Like many universities, UW-Madison committed itself to “internationalizing” its curriculum a couple of decades ago. No longer the exclusive domain of liberal arts departments, international education is increasingly important in professional schools such as engineering, health sciences, and business. Students in the UW’s College of Engineering, for example, can now earn an international certificate by taking sixteen credits of courses that focus on the language, history, or geography of another culture. And programs including Engineers without Borders and the Village Health Project provide students with a chance to participate in community development and public health projects around the world.

Masarah3Impressively, more than a third of UW-Madison’s business undergraduates earn some credits abroad, as do more than half of its MBA students. And these students are pursuing the experiences for good reason: the top-ranked Thunderbird School of Global Management, with its patented Global Mindset Inventory used to measure one’s capacity to conduct business on a world stage, says that “individuals with a high stock of Global Mindset … know how to manage global supply-chain relationships … and understand global competitors and customers.”

But as international outlooks and skills become integral to core curricula, universities increasingly face the challenge of evaluating their students’ progress. And this means starting by defining the result: global competence.

A team of UW-Madison faculty, staff, and students recently set out to write that definition. Called the Global Competence Task Force, the group released its findings last fall, delineating not only what the term means, but also how UW students might best acquire it.

Randy Dunham, a management professor who directs the business school’s Center for International Business Education and Research, chaired the initiative. On his desk sits a photo frame that rotates digital images of his own travels through the years: animals spotted on safari, a temple in Asia, and a ruin in the Middle East. (Interestingly, several iPods sit stacked on the table between us as we talk. I later learned that these were prizes for an annual, weeklong competition that drew MBA students from as far away as Hong Kong, Bangkok, and Copenhagen.)

Despite his own global leanings, however, Dunham says the task force took a soft-sell approach in its campus wide proposal.

“We are not recommending requirements or standards,” he explains. “We knew that if we said [global competence] is this many languages or this many area-studies courses, it would have been too contentious to be adopted.”

In addition, says Gilles Bousquet, dean of UW-Madison’s Division of International Studies, the group knew that there is no one-size-fits-all definition.

“Global competence isn’t going to look the same in engineering, the health sciences, or the humanities — and it’s also going to mean something different to an educator, an executive, or the head of an NGO [nongovernmental organization],” he says.

Masarah4Instead, the task force listed the components or “competencies” that make up a global mindset, hoping that each campus unit would adopt the definition. Predictably, perhaps, they include the ability to work and communicate effectively in a variety of cultures and languages, and the capacity to grasp the interdependence of nations in a global economy.
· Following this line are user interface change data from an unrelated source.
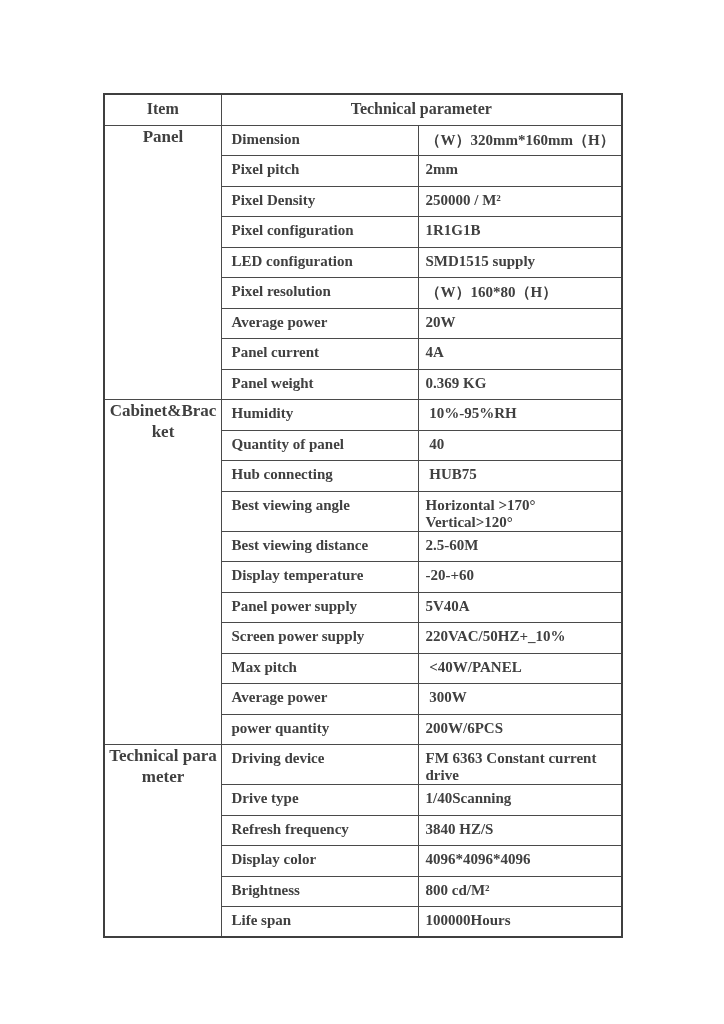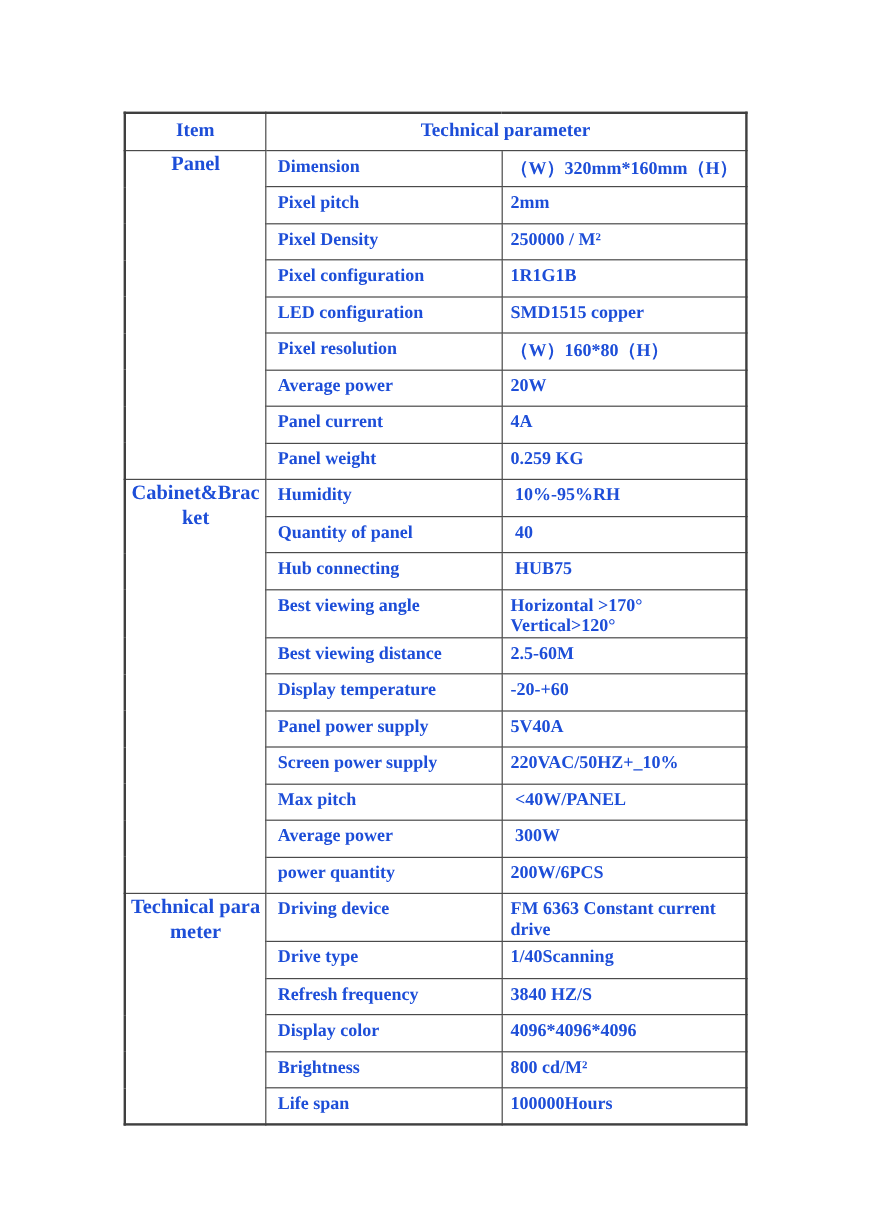"Item" table.spec td { color: #1d4ed8 -> #404040 }
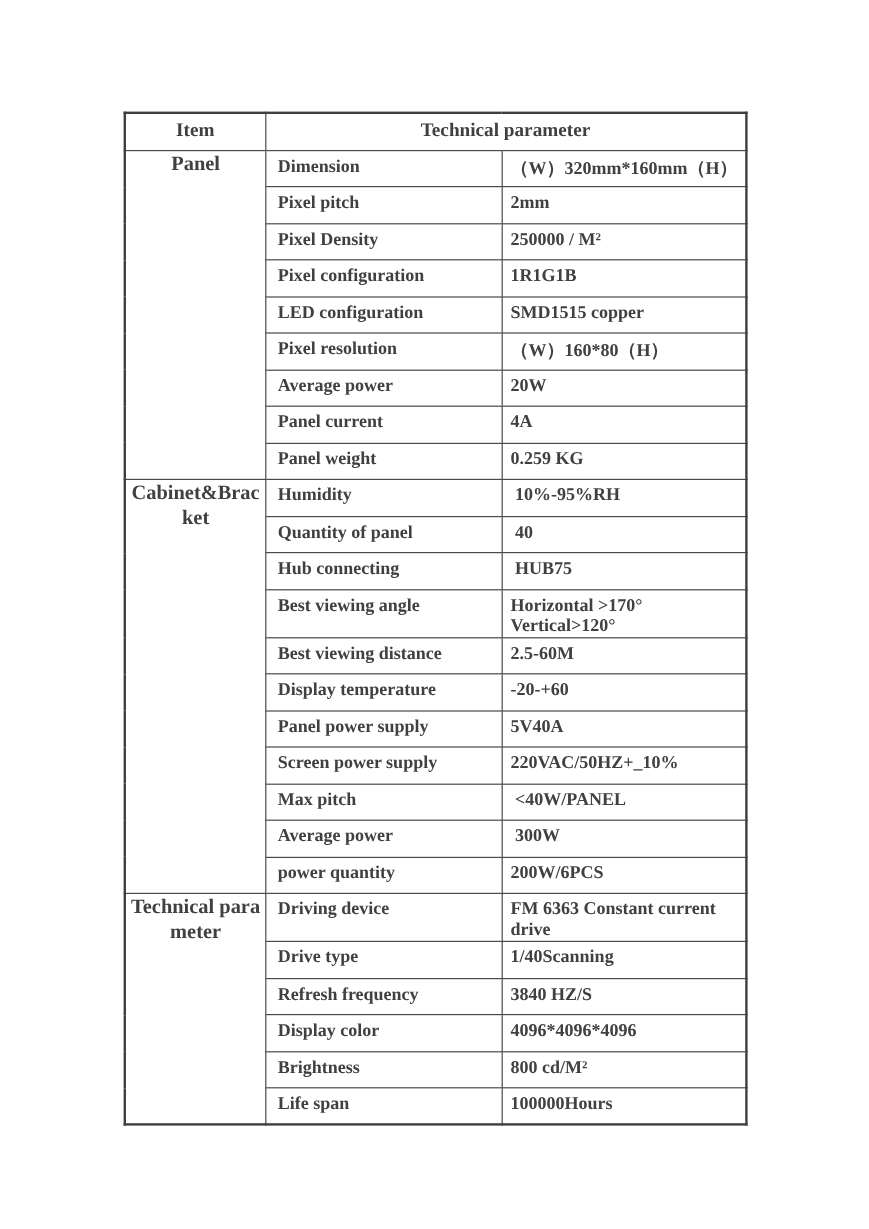"SMD1515 copper" td.value-cell { text: copper -> supply }
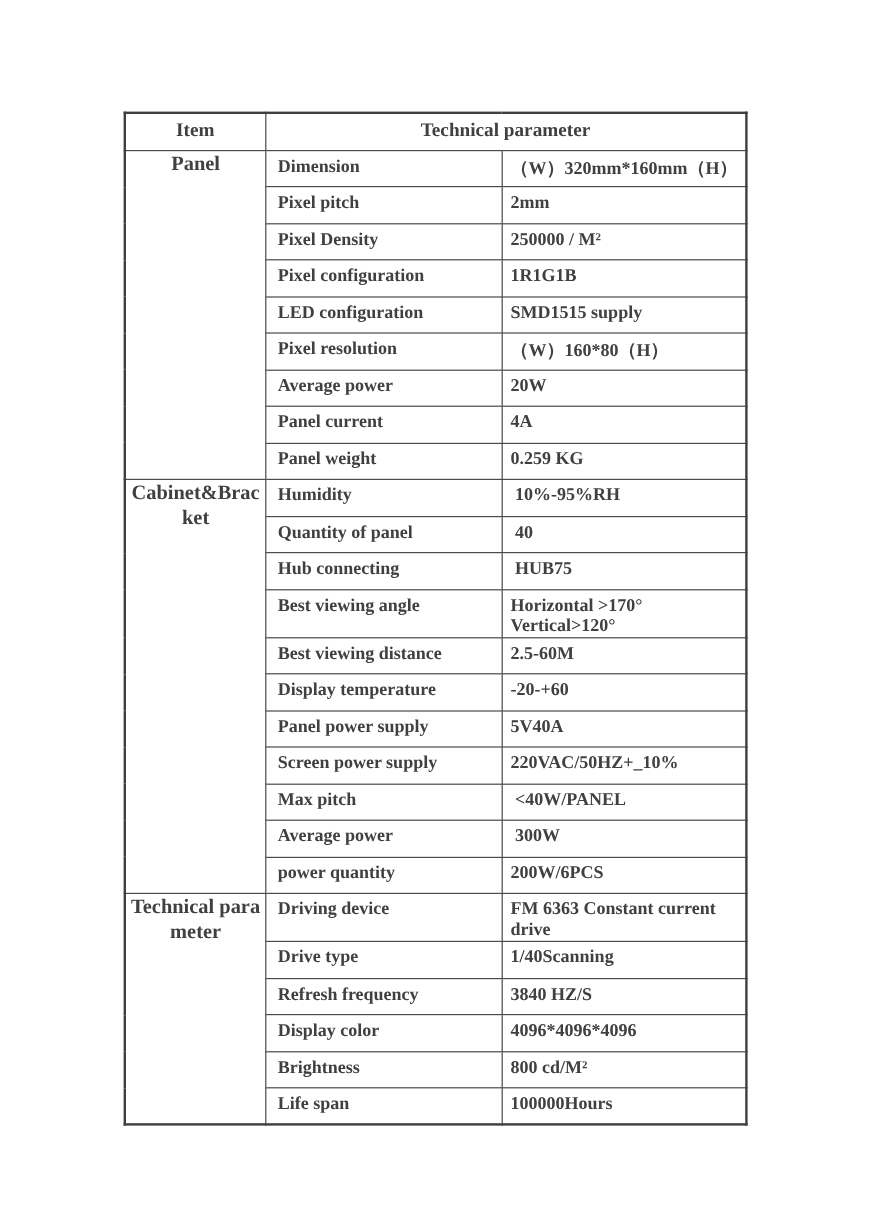"0.259 KG" td.value-cell { text: 0.259 -> 0.369 }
Somewhat surprisingly, though, many of the core competencies indicate a kind of stance or attitude — the proclivity to engage in solving critical global issues, for example, and a willingness to see the world from a perspective other than one’s own.

What the team doesn’t define, however, is what level of competency is sufficient.

“Developing global competency is a lifelong process,” says Marianne Bird Bear, assistant dean of the Division of International Studies, who sat on the task force. “The university’s role is to make students aware that all disciplines — political science, agriculture, health care — have global, cross-cultural aspects to them. Our job is to provide the training and experiences to develop the global skill set necessary … to address a given problem or understand a certain condition.”

Accordingly, the team recommends that campus units require each incoming undergraduate to adopt a “global portfolio” to record the relevant courses and experiences he or she acquires while pursuing a degree. A second part of the portfolio outlines how these activities specifically translate into global abilities that would be attractive to future employers or graduate schools. In developing this portfolio, the team posits, students will plan their educational paths with an eye toward gaining global competencies.

With a goal of clearly defining expectations, Dunham says, “We asked ourselves, ‘What is it going to take to motivate students to see global education as essential?’ We want to create the impression as students come in that it’s normal, that global education is expected.”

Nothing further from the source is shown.